(Itemized modification records)
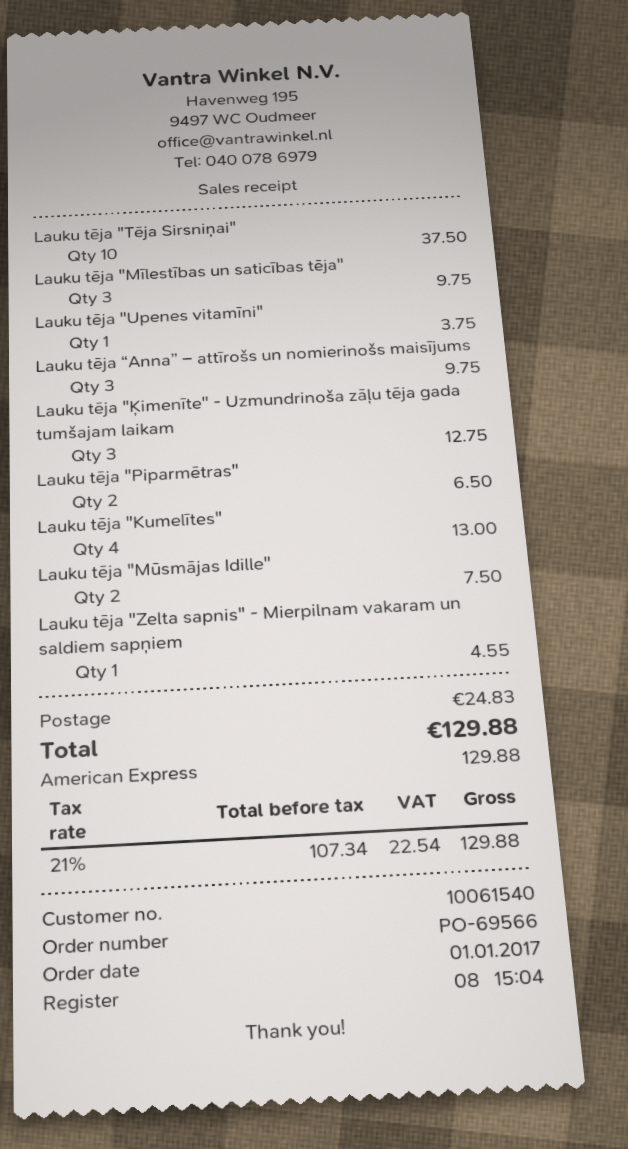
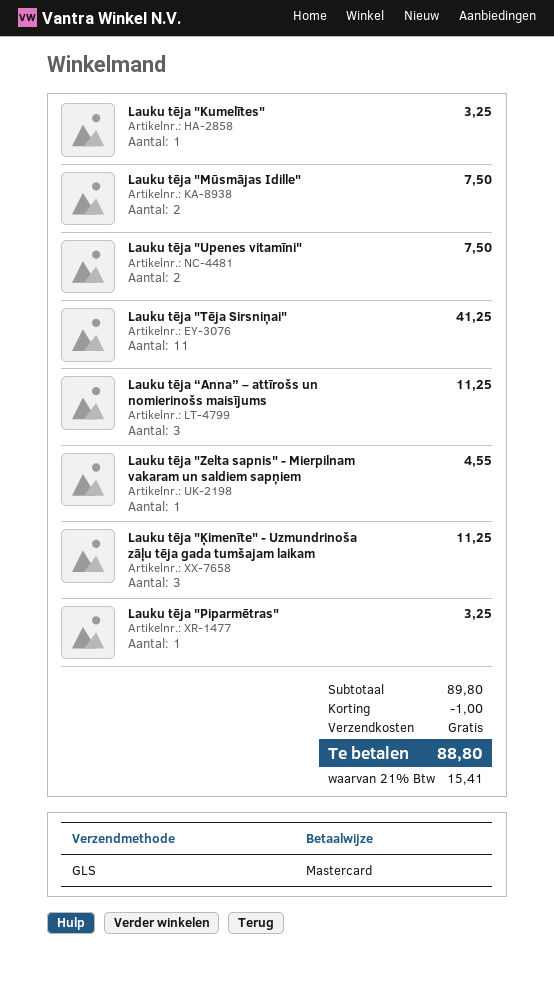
payment method: American Express -> Mastercard
Lauku tēja "Tēja Sirsniņai": 10 for 37.50 -> 11 for 41.25
Lauku tēja "Mīlestības un saticības tēja": 3 for 9.75 -> none
Lauku tēja "Upenes vitamīni": 1 for 3.75 -> 2 for 7.50
Lauku tēja “Anna” – attīrošs un nomierinošs maisījums: 3 for 9.75 -> 3 for 11.25
Lauku tēja "Ķimenīte" - Uzmundrinoša zāļu tēja gada tumšajam laikam: 3 for 12.75 -> 3 for 11.25
Lauku tēja "Piparmētras": 2 for 6.50 -> 1 for 3.25
Lauku tēja "Kumelītes": 4 for 13.00 -> 1 for 3.25
discount: none -> 1.00
shipping: 24.83 -> 0.00
tax: 21% = 22.54 -> 21% = 15.41
total: 129.88 -> 88.80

ACTION ITEM — Return all of the records above exactly as written. Omit each picture.

EXERCISE OUTPUT —
payment method: American Express -> Mastercard
Lauku tēja "Tēja Sirsniņai": 10 for 37.50 -> 11 for 41.25
Lauku tēja "Mīlestības un saticības tēja": 3 for 9.75 -> none
Lauku tēja "Upenes vitamīni": 1 for 3.75 -> 2 for 7.50
Lauku tēja “Anna” – attīrošs un nomierinošs maisījums: 3 for 9.75 -> 3 for 11.25
Lauku tēja "Ķimenīte" - Uzmundrinoša zāļu tēja gada tumšajam laikam: 3 for 12.75 -> 3 for 11.25
Lauku tēja "Piparmētras": 2 for 6.50 -> 1 for 3.25
Lauku tēja "Kumelītes": 4 for 13.00 -> 1 for 3.25
discount: none -> 1.00
shipping: 24.83 -> 0.00
tax: 21% = 22.54 -> 21% = 15.41
total: 129.88 -> 88.80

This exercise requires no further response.